Congratulations to Karen Murillo Casaca for 15 Years of Service

Kudos to one of the clinic’s longest tenured employees—Karen Murillo Casaca—for 15 years of faithful service. She is not looking for diamonds or a pot of gold, but simply seeking the gratification for trying to help people.

This simple quote from Dr Zeuss typifies the route she has taken:

You have brains in your head. You have feet in your shoes. You can steer yourself any direction you choose. You're on your own, and you know what you know. And you are the one who'll decide where you'll go.

Upon completing her schooling as a teenager, Karen joined the Manos Amigas staff in 2005 as the receptionist in the cluttered confines of our temporary clinic in downtown La Entrada. From our very earliest of days, she was responsible for interacting with patients, computerizing records and handling logistical supplies. She was adept at crowd control and the patients soon learned that she was the key to accessing services needed from the single doctor on staff.

Karen grew up in a small rural village. When she moved to La Entrada, she took advantage of the opportunities that presented themselves. English courses were taught at the clinic and Karen quickly became bi-lingual. Soon she was translating for medical brigades that visited the clinic, all the while maintaining strict crowd control of hundreds of patients and making medical referrals and contacts as necessary. She assisted with the visiting audiologists and the Starkey team, quickly learning how to make ear molds for fitting hearing aids.

Seeing the response from patients for her assistance, she knew she wanted to do more to aid them and was thinking about enrolling in nursing school. Interacting with patients and a visiting Honduran vision care team at our new clinic in 2010, she had her first glimpse of what was medically possible through observing procedures for the visually impaired.

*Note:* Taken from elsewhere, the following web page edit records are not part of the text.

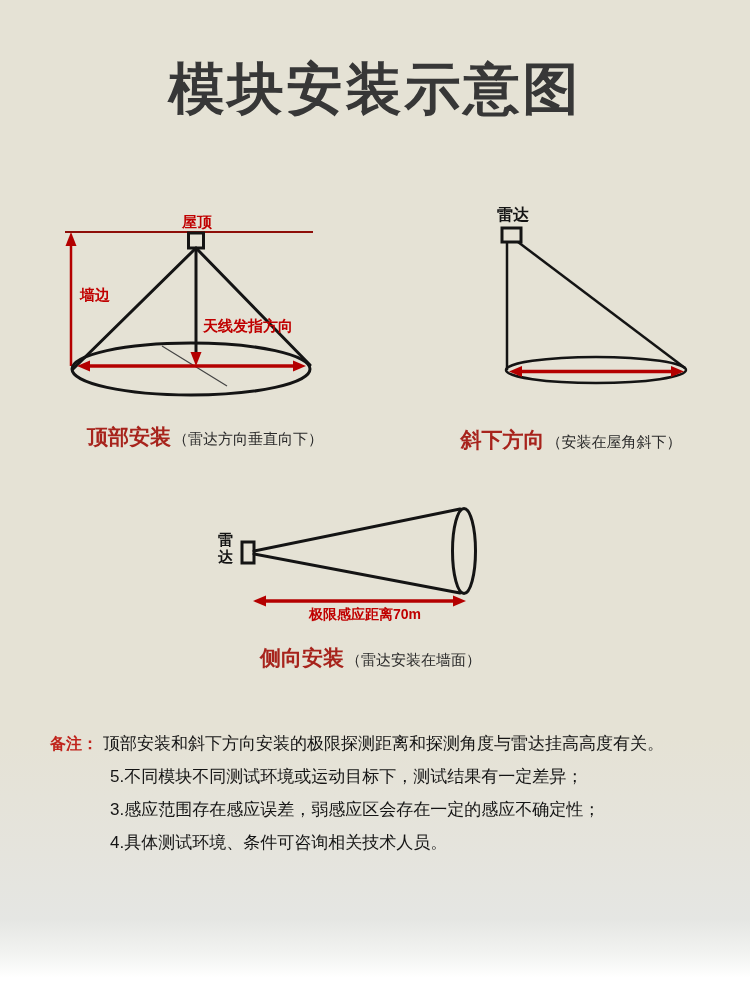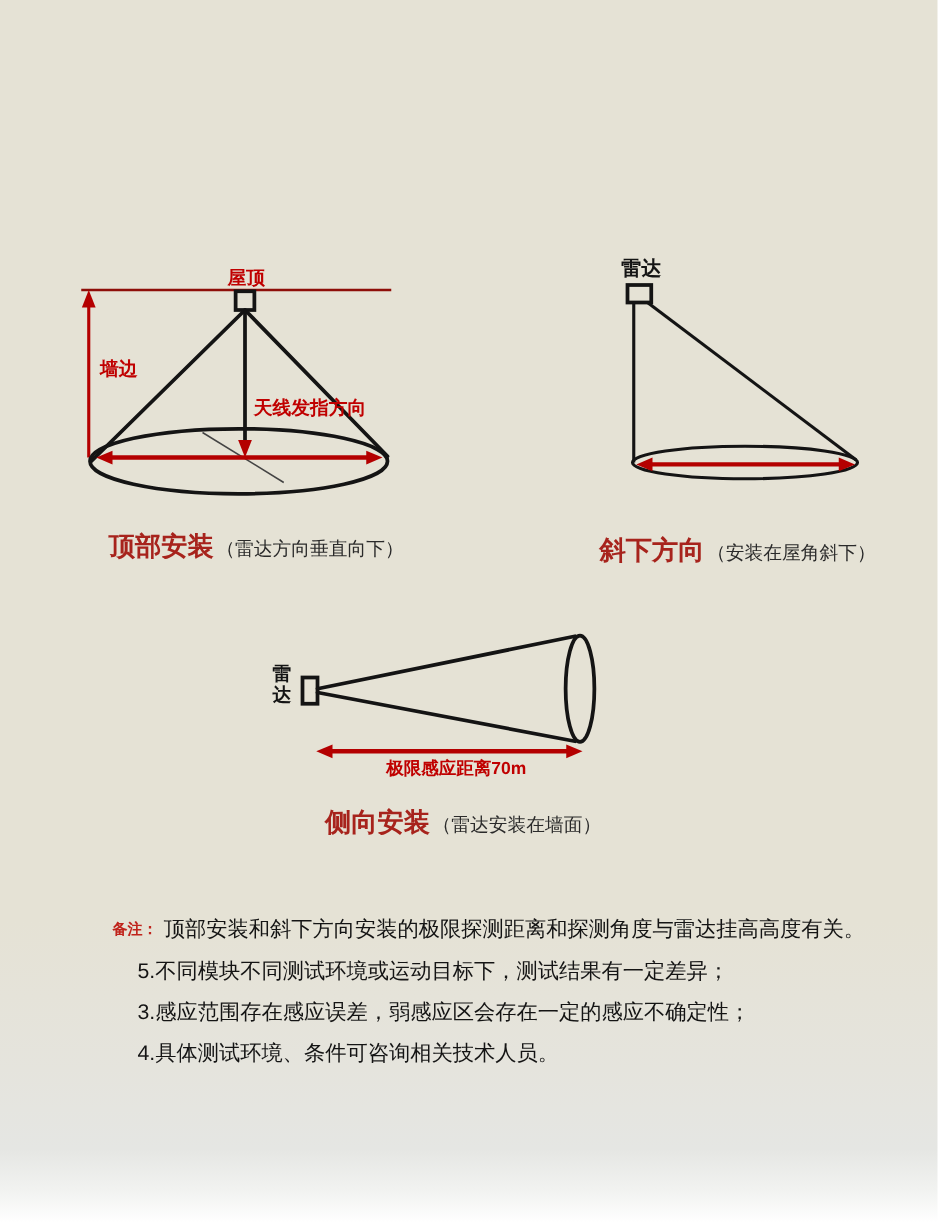--- a/index.html
+++ b/index.html
@@ -46,6 +46,7 @@
 
 <div class="page">
 
+  <div class="title">模块安装示意图</div>
 
   <svg class="svg1" width="270" height="255" viewBox="0 0 270 255">
 

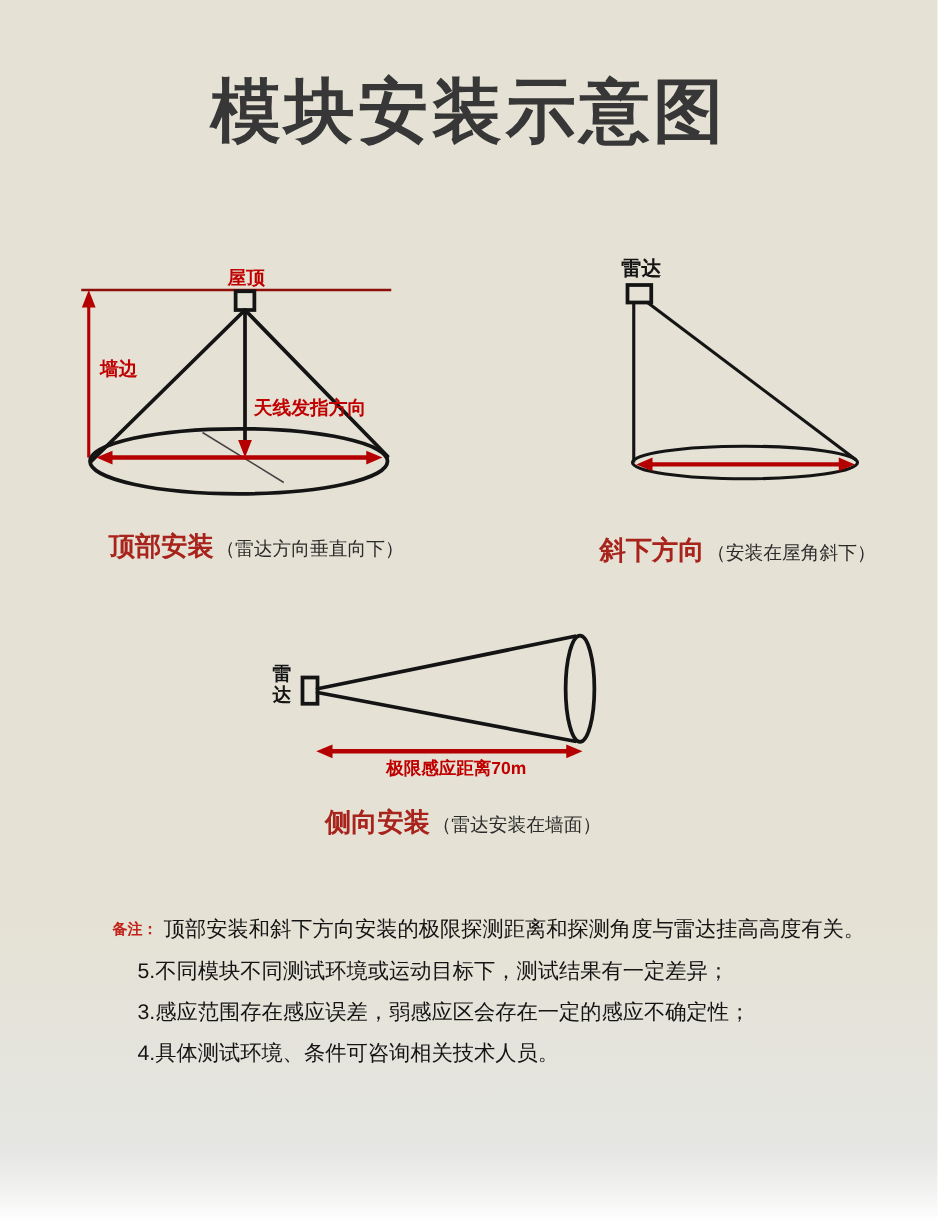--- a/index.html
+++ b/index.html
@@ -29,7 +29,7 @@
   }
   .caption { position:absolute; text-align:center; white-space:nowrap; }
   .cap1 { left:55px;  top:423px; width:300px; }
-  .cap2 { left:455px; top:426px; width:270px; }
+  .cap2 { left:436px; top:426px; width:270px; }
   .cap3 { left:218px; top:632px; width:305px;margin-top:12px; }
   .cap-red  { color:#a7231c; font-weight:bold; font-size:21px; }
   .cap-note { color:#2a2a2a; font-size:15px; margin-left:2px; }

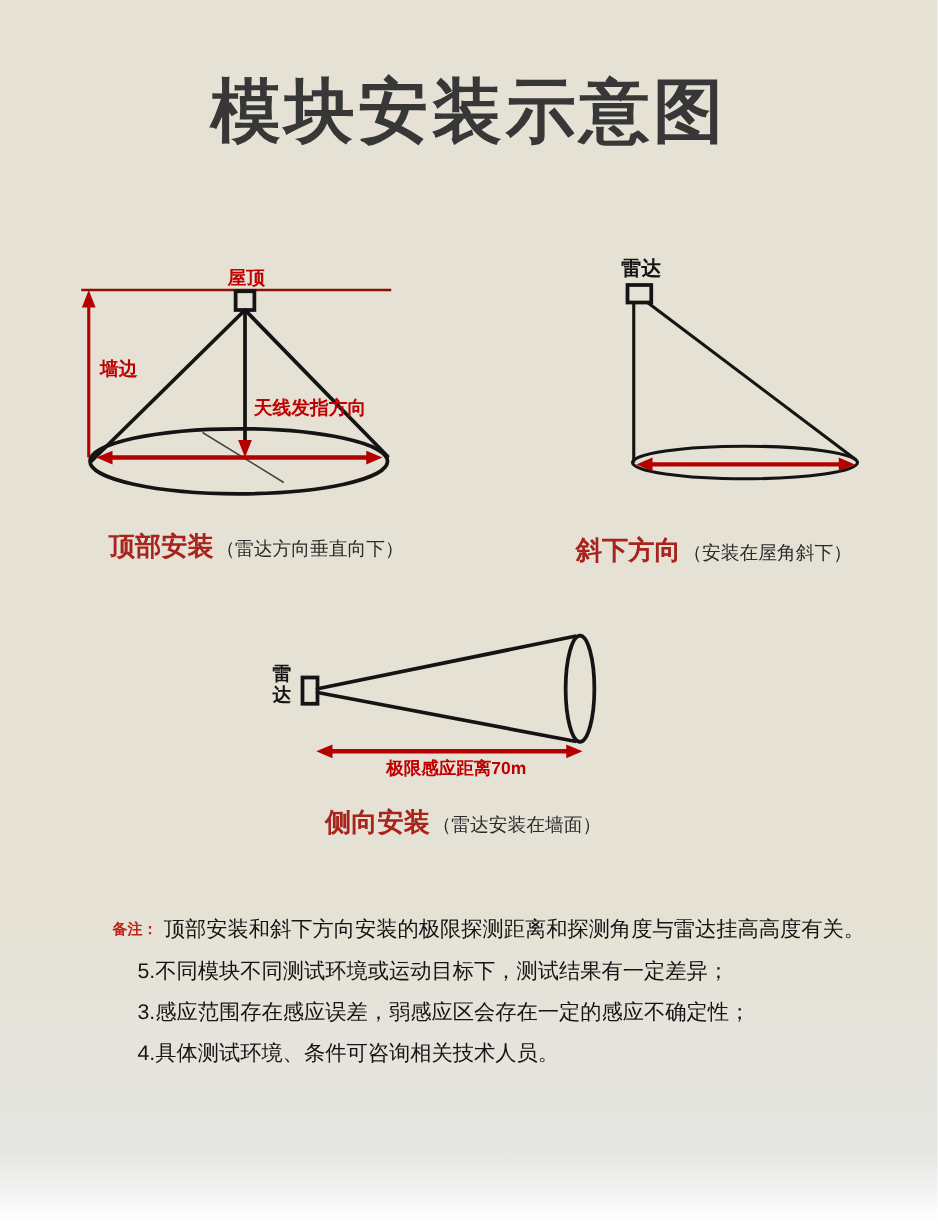--- a/index.html
+++ b/index.html
@@ -38,7 +38,7 @@
     color:#141414; font-size:17px; line-height:33px;
   }
   .notes-head { display:flex; align-items:flex-start; }
-  .note-label { color:#c0241c; font-weight:bold; font-size:12px; flex:0 0 auto; margin-right:5px;margin-left:40px; }
+  .note-label { color:#c0241c; font-weight:bold; font-size:16px; flex:0 0 auto; margin-right:5px; }
   .note-items { padding-left:60px; }
 </style>
 </head>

When Serving at the Crossroads decided to add vision acuity testing and host small surgical cataract teams at the clinic, we offered Karen a scholarship to spend two years studying to become an ophthalmology technical assistant. Karen graduated at the top of her class and returned to the clinic to set up a vision care department.

She performs eye exams and has become an integral part of the technical support team for visiting surgical eye teams. Karen does the preparatory patient screening and assists in the OR with thousands of patients, including traveling with ophthalmology brigades to several other Latin American countries. Visiting physicians have all been exceedingly pleased with her attention to detail and follow through on cases, commenting favorably on her abilities.

Recognizing there is no eye care in the community beyond what the clinic offers and that she is not trained as a physician, Karen wanted to be able to do even more. So, with the aid of another scholarship from Serving at the Crossroads, she has enrolled in a four-year program to become an optometrist. She is working at the clinic, doubling up on her course work, and traveling to Guatemala for week-end practicums once a month because there are limited opportunities for such educational studies in Honduras.

We commend Karen for her initiative and 15 years of dedicated service to others. I will complete this story with the final line from Dr. Seuss: oh, the places you’ll go.

We are fortunate to have Karen at the Manos Amigas Clinic and are looking forward to seeing the places she will go.